In Europe, China now appears to have reached a decision point. “For some time now we have had to recognize that China is a major European power,” Lucio Caracciolo of the Rome think tank, Limes, told me several years back. In view of growing Chinese influence over the last six months or so in Italy, the Chinese role as European mercantilist has deepened.
Chancellor Merkel wants to draw Germany close to China, to enhance trade, counterbalance Russia, and, as yet unstated, to help more with European debt. Germany is also edging into the Belt and Road project which Italy has been the first G7 nation to formally sign up to.
In March last year, the Italian government, leading energy and infrastructure companies, and the port cities of Genoa and Trieste, agreed to a $2.9 billion deal involving Belt and Road funding and development – all signed off in Italy by President Xi and the now foreign minister, then deputy PM, Luigi di Maio.
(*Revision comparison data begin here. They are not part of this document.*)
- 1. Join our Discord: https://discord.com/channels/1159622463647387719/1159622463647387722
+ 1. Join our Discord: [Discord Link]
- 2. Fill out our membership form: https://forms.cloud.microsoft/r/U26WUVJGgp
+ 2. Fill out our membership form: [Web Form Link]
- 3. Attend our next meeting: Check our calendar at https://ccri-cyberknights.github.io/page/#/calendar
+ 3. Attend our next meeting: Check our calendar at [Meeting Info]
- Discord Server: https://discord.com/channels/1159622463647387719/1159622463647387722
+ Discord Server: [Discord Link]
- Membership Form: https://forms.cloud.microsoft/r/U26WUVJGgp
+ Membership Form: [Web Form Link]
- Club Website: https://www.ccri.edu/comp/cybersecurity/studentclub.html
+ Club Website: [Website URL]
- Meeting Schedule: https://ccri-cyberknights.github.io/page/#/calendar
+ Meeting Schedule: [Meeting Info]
Merkel has just agreed to an EU €585 billion rescue and investment fund for the Covid crisis for Europe. As the former diplomat and author, Bruno Macaes pointed out in his recent interview with Reaction, this will not be nearly enough. With Italy facing an eventual debt amounting to 200% of GDP and France a likely debt worth 150% of its GDP, to say nothing of Portugal, Spain, Greece and Belgium, huge extra fiscal backup will be required. It might be only a few years at most that we may find the EU in hock to Beijing.
This is likely to add to the tensions between the EU and Britain and within the Nato alliance. China will want to move further into the European telecoms and security landscape, and is already doing so. This calls into question Britain’s most important security and intelligence alliance, with America and the forum of the “Five Eyes” – the US, UK, Australia, Canada and New Zealand. This would be undermined by further commitment by Britain to Huawei.
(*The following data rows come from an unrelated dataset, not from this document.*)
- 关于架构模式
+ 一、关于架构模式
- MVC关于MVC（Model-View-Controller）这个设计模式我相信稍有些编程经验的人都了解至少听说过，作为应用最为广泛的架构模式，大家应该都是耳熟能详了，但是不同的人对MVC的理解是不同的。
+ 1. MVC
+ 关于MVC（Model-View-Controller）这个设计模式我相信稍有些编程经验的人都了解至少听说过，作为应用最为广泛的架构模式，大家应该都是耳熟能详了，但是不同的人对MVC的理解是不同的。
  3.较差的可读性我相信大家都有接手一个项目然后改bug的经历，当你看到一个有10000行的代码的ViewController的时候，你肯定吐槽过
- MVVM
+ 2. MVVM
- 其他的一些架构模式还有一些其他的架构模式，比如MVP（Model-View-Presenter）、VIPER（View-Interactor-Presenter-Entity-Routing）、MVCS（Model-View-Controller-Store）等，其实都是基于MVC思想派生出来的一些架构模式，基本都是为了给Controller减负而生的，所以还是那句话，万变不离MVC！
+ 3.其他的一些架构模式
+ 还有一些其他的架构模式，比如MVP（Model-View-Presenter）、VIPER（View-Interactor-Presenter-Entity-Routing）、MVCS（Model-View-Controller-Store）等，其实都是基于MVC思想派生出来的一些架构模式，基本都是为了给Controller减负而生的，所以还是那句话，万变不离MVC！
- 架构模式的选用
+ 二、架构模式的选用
Little noticed in the current debate about China, the UK and Huawei, was a bipartisan motion attached to legislation before the US Congress prohibiting even the closest allies joining flagship security contracts, if they also were participating with Huawei.
Among the named projects was the airborne electronic surveillance system focused on the RAF’s Rivet Joint spy planes which they operate with the US, manned by interchangeable British and American crews. Another was the targeting acquisition and processing system aboard the F-35 fighter, now going operational with the Navy and RAF.
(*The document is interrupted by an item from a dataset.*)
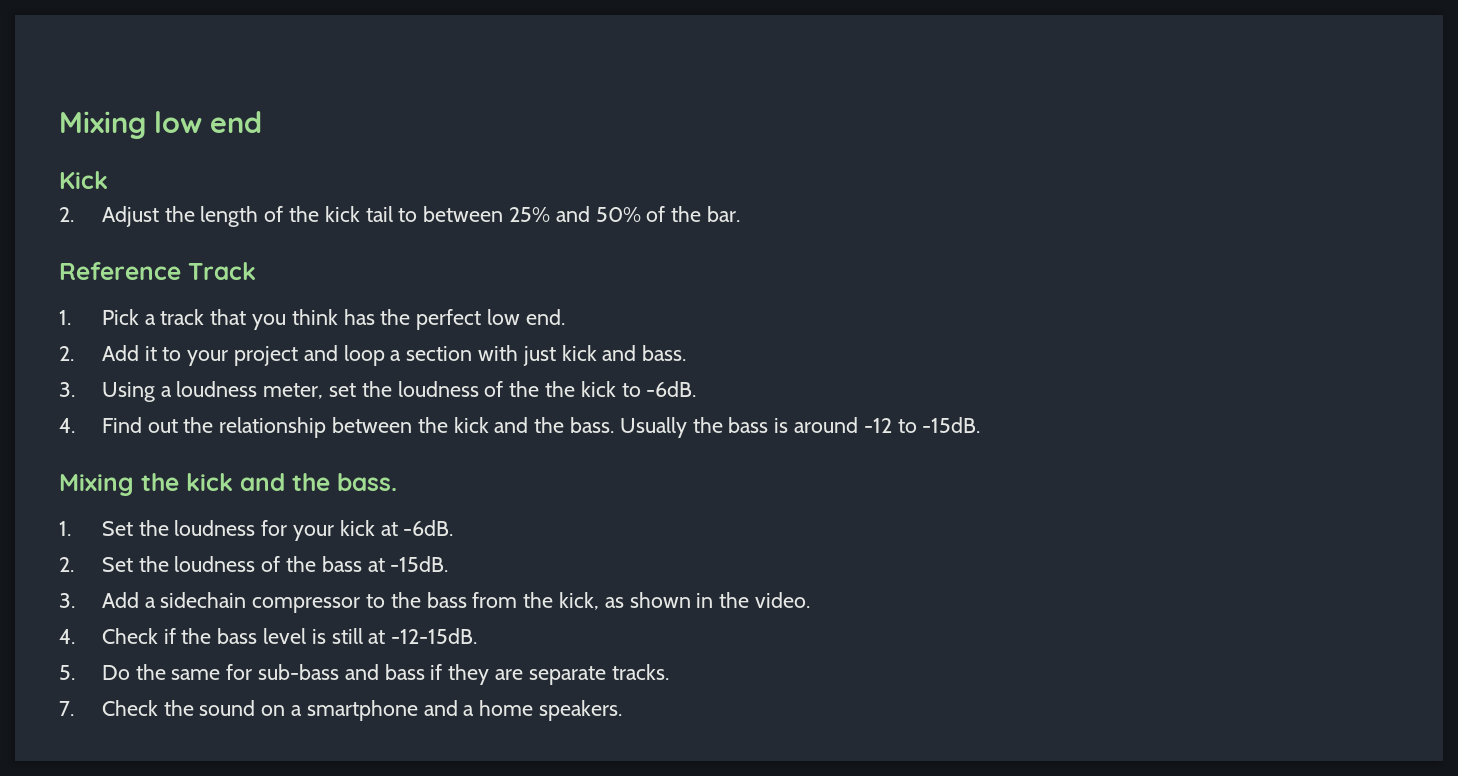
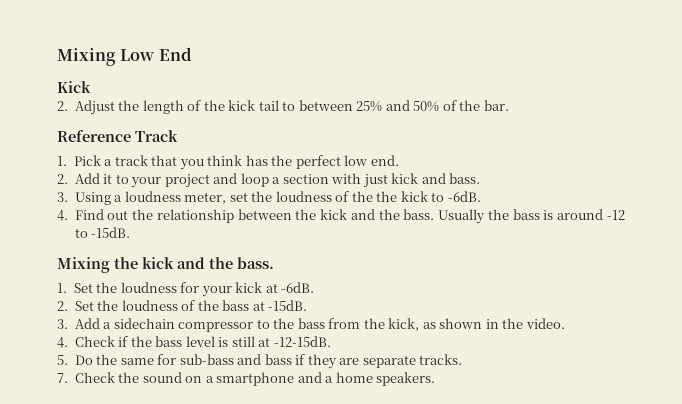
- Mixing low end
+ Mixing Low End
President Trump has ordered fresh sanctions against Huawei, even though the telecoms group recently recorded further healthy profits in America. Under new legislation, no US software is to be sold to companies using Huawei processors.
In Britain, human rights lawyers representing dissidents of the Uighur Turkic minority plan to bring a case against Huawei. They claim that the telecoms giant is one of 80 or so major companies using forced labour by Uighurs from re-education detention camps in at least 27 factories. China has pointed out the vulnerability of Apple to Chinese sanctions: at least a sixth of Apple’s global market is in the People’s Republic.
There is still a big mystery surrounding the China Covid story. Until a few days ago Beijing was telling the world that the Chinese people were slowly coming out of lockdown, and going to work. The all-clear was about to be sounded. Yet now we learn that a new “cluster” of some 34 cases has appeared in Shulan, a city of 700,000 in the North East province of Jilin. Jilin has a population of 107 million and runs up to the border with Russia and the city now faces a month’s total quarantine like Wuhan a few months back.